Entries below include pictures. Output exactly the lines from the one with "text: adipisci ->" down to the one with "font-style: none ->", both ends included, and leave the pictures out.

# Records supplied
☆ ☆ ☆ ☆

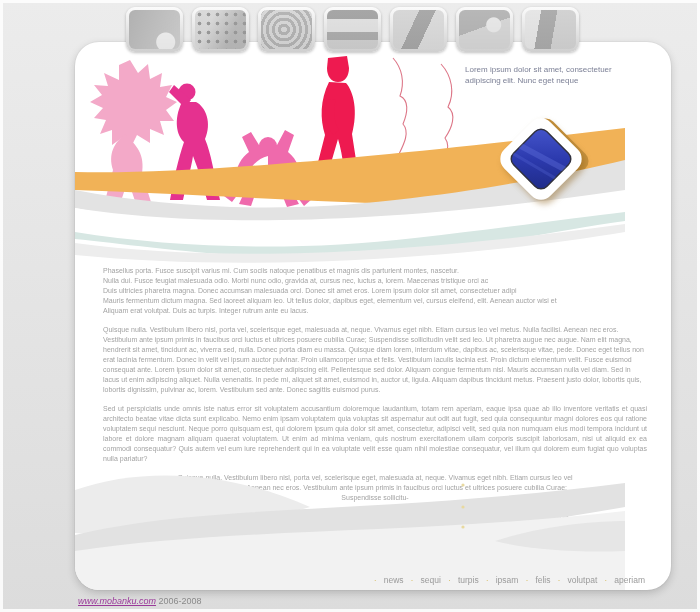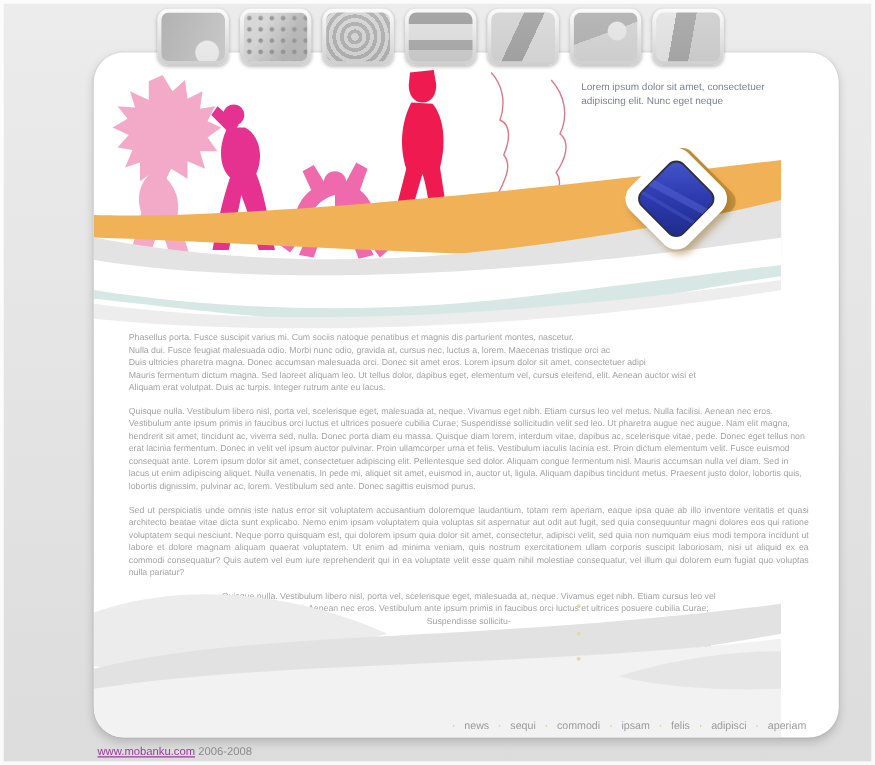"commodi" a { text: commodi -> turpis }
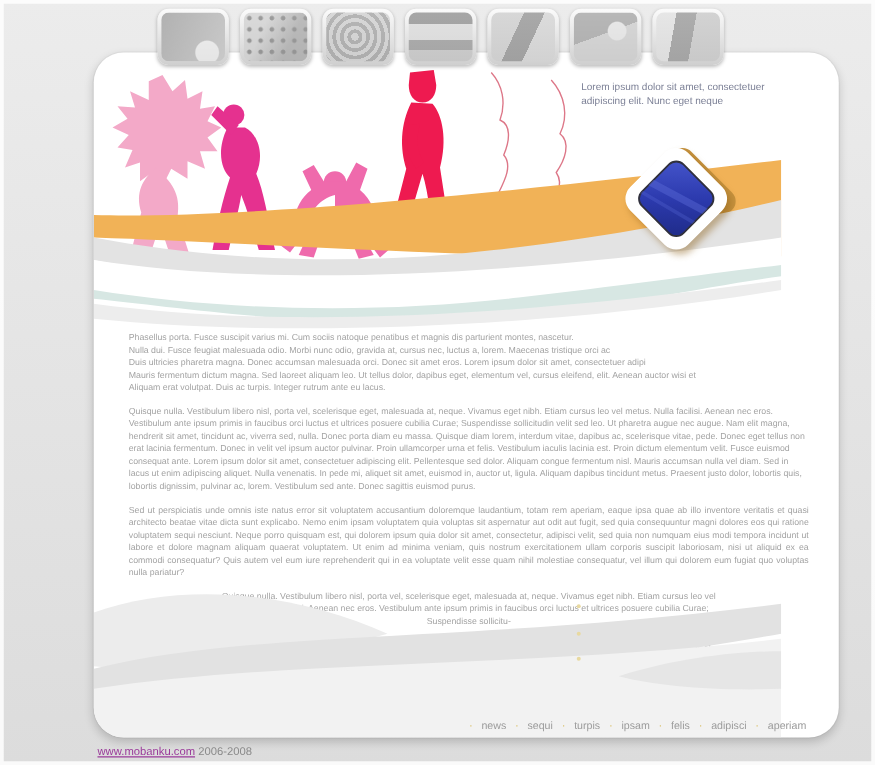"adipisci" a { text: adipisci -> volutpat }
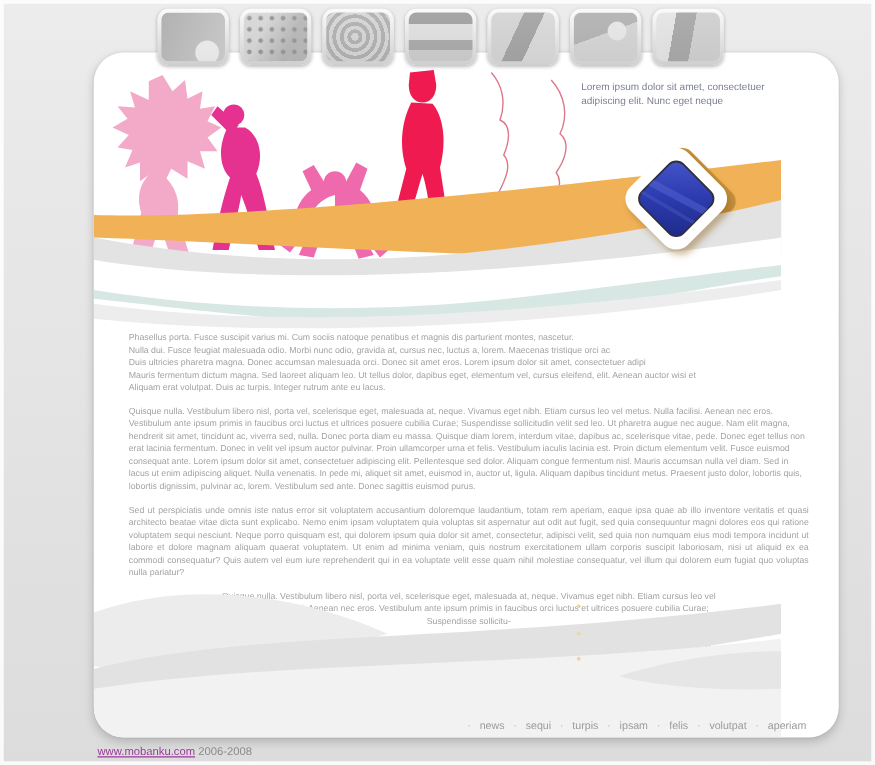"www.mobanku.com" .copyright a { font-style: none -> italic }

☆ ☆ ☆ ☆

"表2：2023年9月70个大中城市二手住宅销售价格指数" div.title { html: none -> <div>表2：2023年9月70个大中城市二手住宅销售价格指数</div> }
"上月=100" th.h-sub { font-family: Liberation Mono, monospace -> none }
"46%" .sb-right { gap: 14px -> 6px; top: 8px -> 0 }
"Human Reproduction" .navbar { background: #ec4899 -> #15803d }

☆ ☆ ☆ ☆

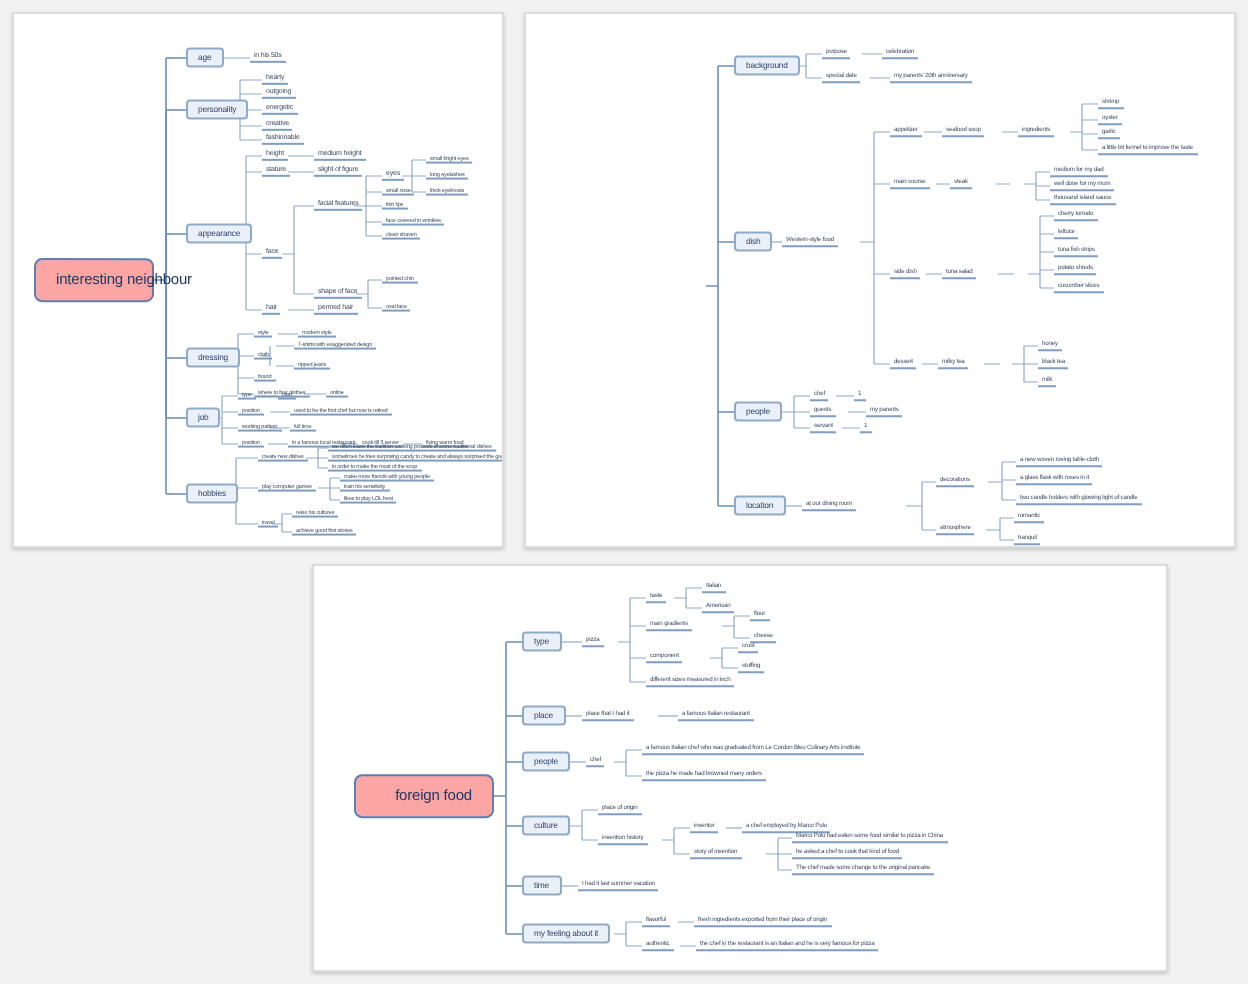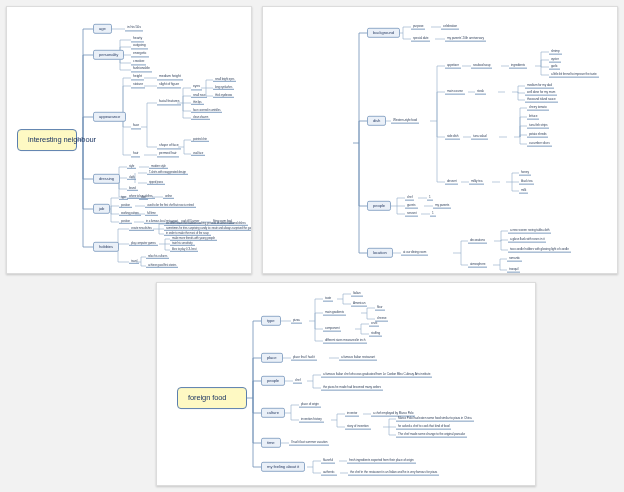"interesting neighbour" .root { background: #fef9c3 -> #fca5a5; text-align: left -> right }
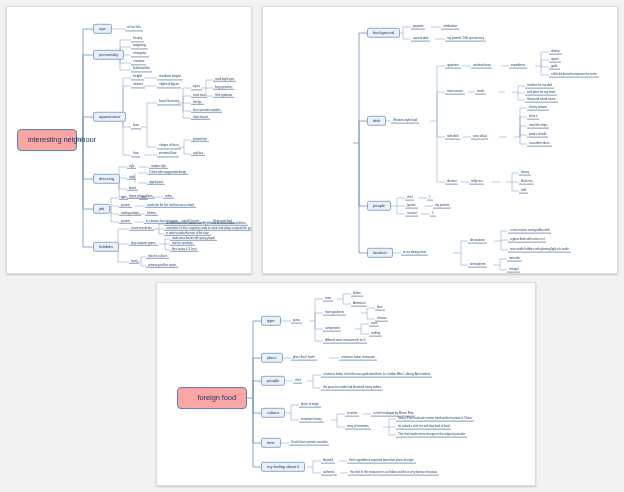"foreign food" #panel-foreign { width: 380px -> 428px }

☆ ☆ ☆ ☆

# Result
"adipisci" a { text: adipisci -> volutpat }
"www.mobanku.com" .copyright a { font-style: none -> italic }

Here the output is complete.